Portugal's fiddled unemployment figures exposed

unemployedAt last, researchers have come up with accurate unemployment figures, not the sanitised ones used by government.
 
According to researchers from Lisbon University, at the depth of the economic crisis in the first quarter of 2013, actual unemployment reached 28.1%, well above the 17.5% supplied to media and government by the National Institute of Statistics.
 
The team from the Centre for Research and Sociology Studies, state that all statistical have flaws, because all variables can never be accounted for with accuracy.
 
The December unemployment figures, as published by the Institute this week, is a good example as the official figures strip out various categories of unemployed including those who have simply given up looking due to a bleak job market.
 
Instead of the 8.5% unemployment figure at the end of the third quarter last year, according to INE figures, the real unemployment rate was 17.5%, according to calculations made by Frederico Cantante and Renato Miguel do Carmo, from the research centre.
 
“During the crisis, the real unemployment situation was masked by a change in the statistical criteria.

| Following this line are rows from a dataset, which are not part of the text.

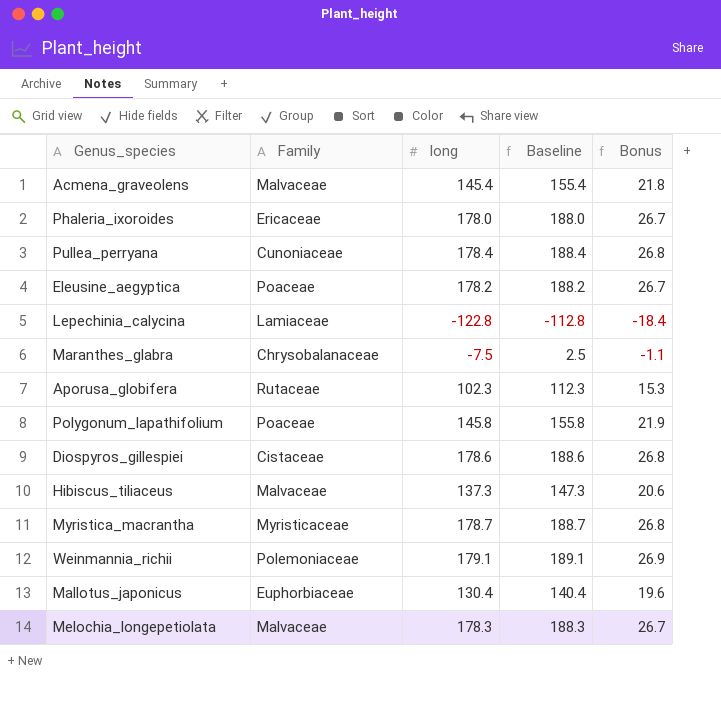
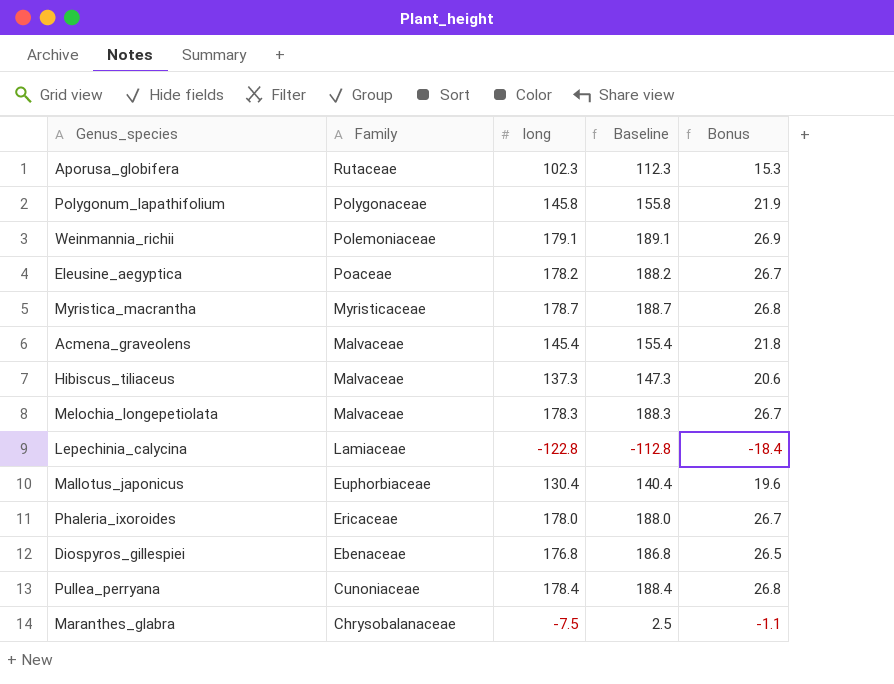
row order: none -> Family descending
Polygonum_lapathifolium | Family: Poaceae -> Polygonaceae
Diospyros_gillespiei | Family: Cistaceae -> Ebenaceae
Diospyros_gillespiei | long: 178.6 -> 176.8
Diospyros_gillespiei | Baseline: 188.6 -> 186.8
Diospyros_gillespiei | Bonus: 26.8 -> 26.5

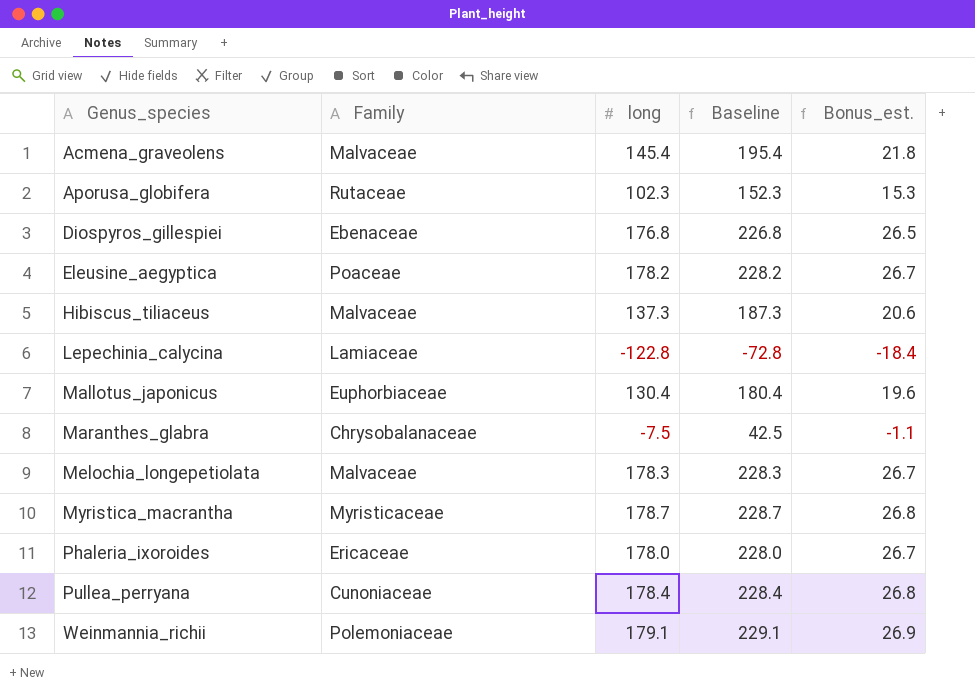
row order: Family descending -> Genus_species ascending
column Baseline | formula: [long] + 10 -> [long] + 50
column name: Bonus -> Bonus_est.
row Polygonum_lapathifolium: Polygonaceae | 145.8 | 155.8 | 21.9 -> none

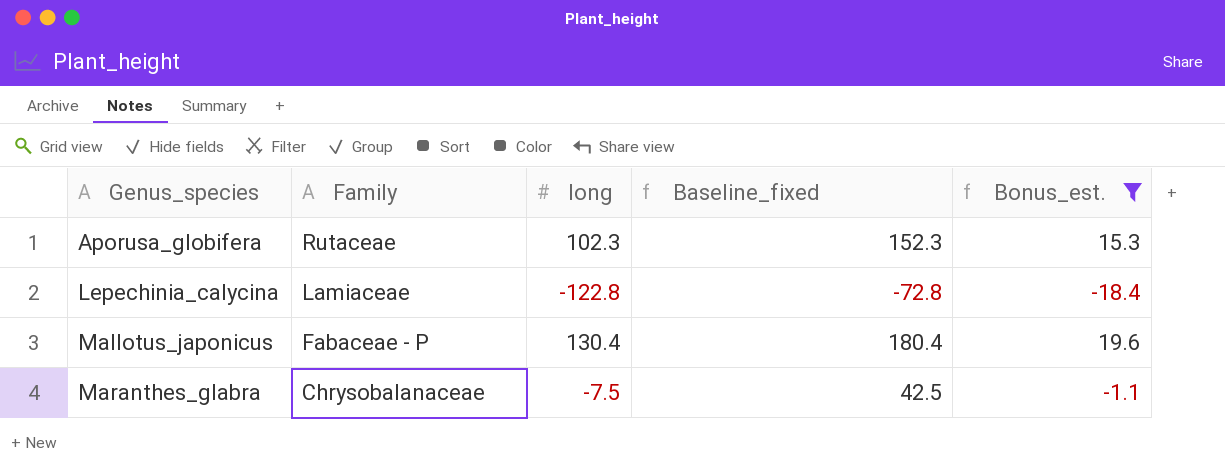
filter: none -> Bonus_est. <= 19.6
column name: Baseline -> Baseline_fixed
Mallotus_japonicus | Family: Euphorbiaceae -> Fabaceae - P

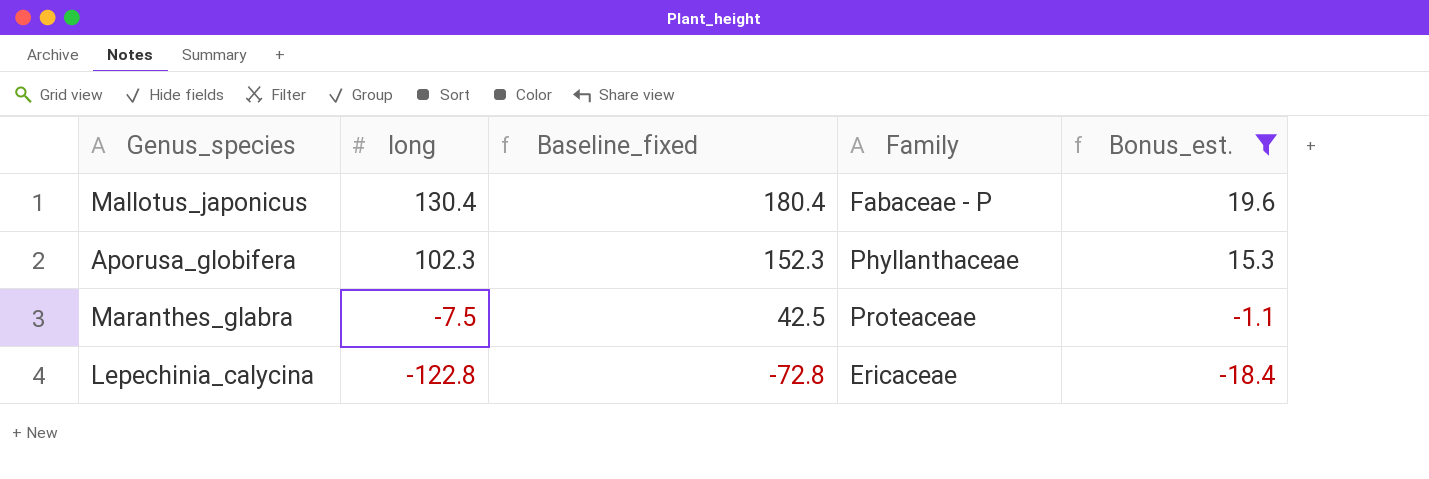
row order: Genus_species ascending -> long descending
column Family | position: 2 -> 4
Aporusa_globifera | Family: Rutaceae -> Phyllanthaceae
Maranthes_glabra | Family: Chrysobalanaceae -> Proteaceae
Lepechinia_calycina | Family: Lamiaceae -> Ericaceae

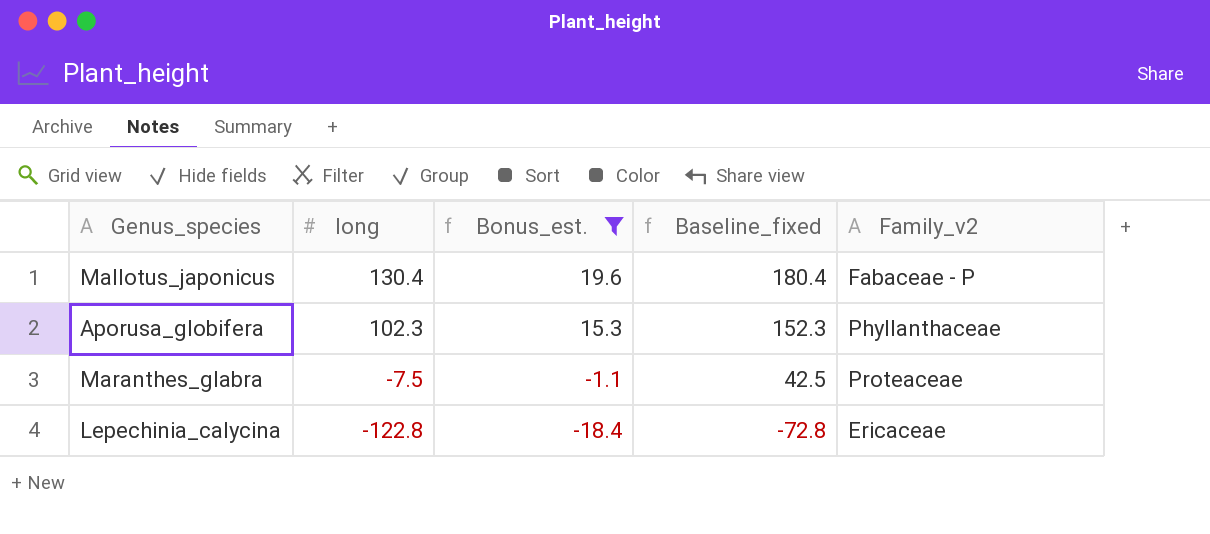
column Bonus_est. | position: 5 -> 3
column name: Family -> Family_v2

This led to the exclusion of official statistics from various hidden social realities," says Renato Miguel do Carmo, one of the contributors to, "Social Inequalities - Portugal and Europe," which will be launched in book form on March 7th, to the embarrassment of the Institute and the government.
 
For the total unemployed figure, the researchers added the discouraged (who have given up looking for a job), the underemployed (who can only find part-time work), the unavailable (who are sick or have a dependent relative) and those on a training scheme.